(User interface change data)
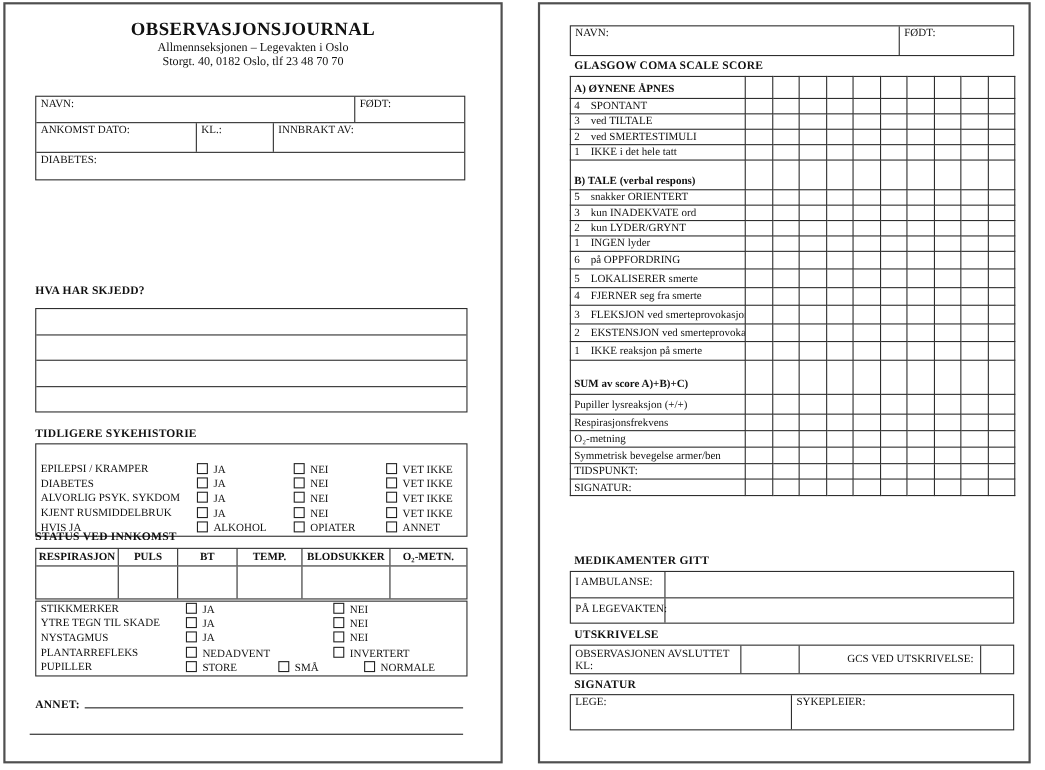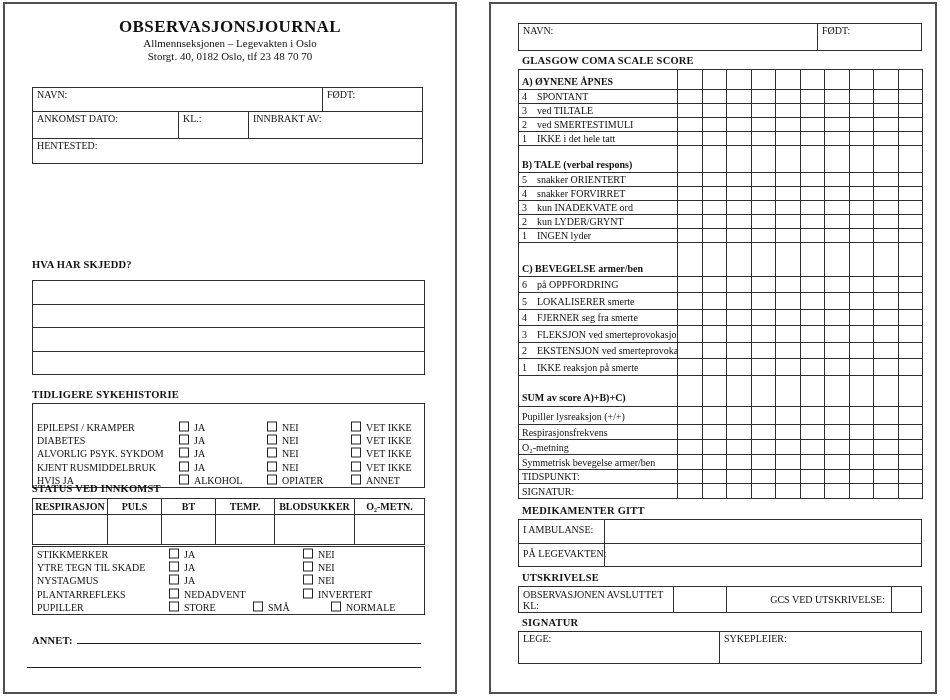--- a/index.html
+++ b/index.html
@@ -97,21 +97,21 @@
     <div class="prow" style="height:23px;">
       <div class="pcell" style="flex:1;"><span class="flabel">NAVN:</span></div>
       <div class="pcell" style="width:100px;"><span class="flabel">FØDT:</span></div>
     </div>
     <div class="prow" style="height:27px;">
       <div class="pcell" style="width:145px;"><span class="flabel">ANKOMST DATO:</span></div>
       <div class="pcell" style="width:70px;"><span class="flabel">KL.:</span></div>
       <div class="pcell" style="flex:1;"><span class="flabel">INNBRAKT AV:</span></div>
     </div>
     <div class="prow" style="height:25px;">
-      <div class="pcell" style="flex:1;"><span class="flabel">HENTESTED:</span></div>
+      <div class="pcell" style="flex:1;"><span class="flabel">DIABETES:</span></div>
     </div>
   </div>
 
 
   <div class="abs seclabel" style="left:27px;top:255px;">HVA HAR SKJEDD?</div>
   <div class="abs box" style="left:27px;top:276px;width:393px;" id="hva-box">
       <div class="hva-line"></div>
       <div class="hva-line"></div>
       <div class="hva-line"></div>
       <div class="hva-line"></div>
@@ -316,33 +316,20 @@
           <td></td>
           <td></td>
           <td></td>
           <td></td>
           <td></td>
           <td></td>
           <td></td>
           <td></td>
         </tr>
         <tr class="t-score" style="height: 14px;">
-          <td class="gcs-label"><span class="num">4</span><span>snakker FORVIRRET</span></td>
-          <td></td>
-          <td></td>
-          <td></td>
-          <td></td>
-          <td></td>
-          <td></td>
-          <td></td>
-          <td></td>
-          <td></td>
-          <td></td>
-        </tr>
-        <tr class="t-score" style="height: 14px;">
           <td class="gcs-label"><span class="num">3</span><span>kun INADEKVATE ord</span></td>
           <td></td>
           <td></td>
           <td></td>
           <td></td>
           <td></td>
           <td></td>
           <td></td>
           <td></td>
           <td></td>
@@ -356,33 +343,20 @@
           <td></td>
           <td></td>
           <td></td>
           <td></td>
           <td></td>
           <td></td>
           <td></td>
         </tr>
         <tr class="t-score" style="height: 14px;">
           <td class="gcs-label"><span class="num">1</span><span>INGEN lyder</span></td>
-          <td></td>
-          <td></td>
-          <td></td>
-          <td></td>
-          <td></td>
-          <td></td>
-          <td></td>
-          <td></td>
-          <td></td>
-          <td></td>
-        </tr>
-        <tr class="t-section" style="height: 34px;">
-          <td class="gcs-label">C)  BEVEGELSE armer/ben</td>
           <td></td>
           <td></td>
           <td></td>
           <td></td>
           <td></td>
           <td></td>
           <td></td>
           <td></td>
           <td></td>
           <td></td>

TASK BRIEF: Scan the data above and copy each line containing the word "left".

PROBLEM SOLUTION:
   <div class="abs seclabel" style="left:27px;top:255px;">HVA HAR SKJEDD?</div>
   <div class="abs box" style="left:27px;top:276px;width:393px;" id="hva-box">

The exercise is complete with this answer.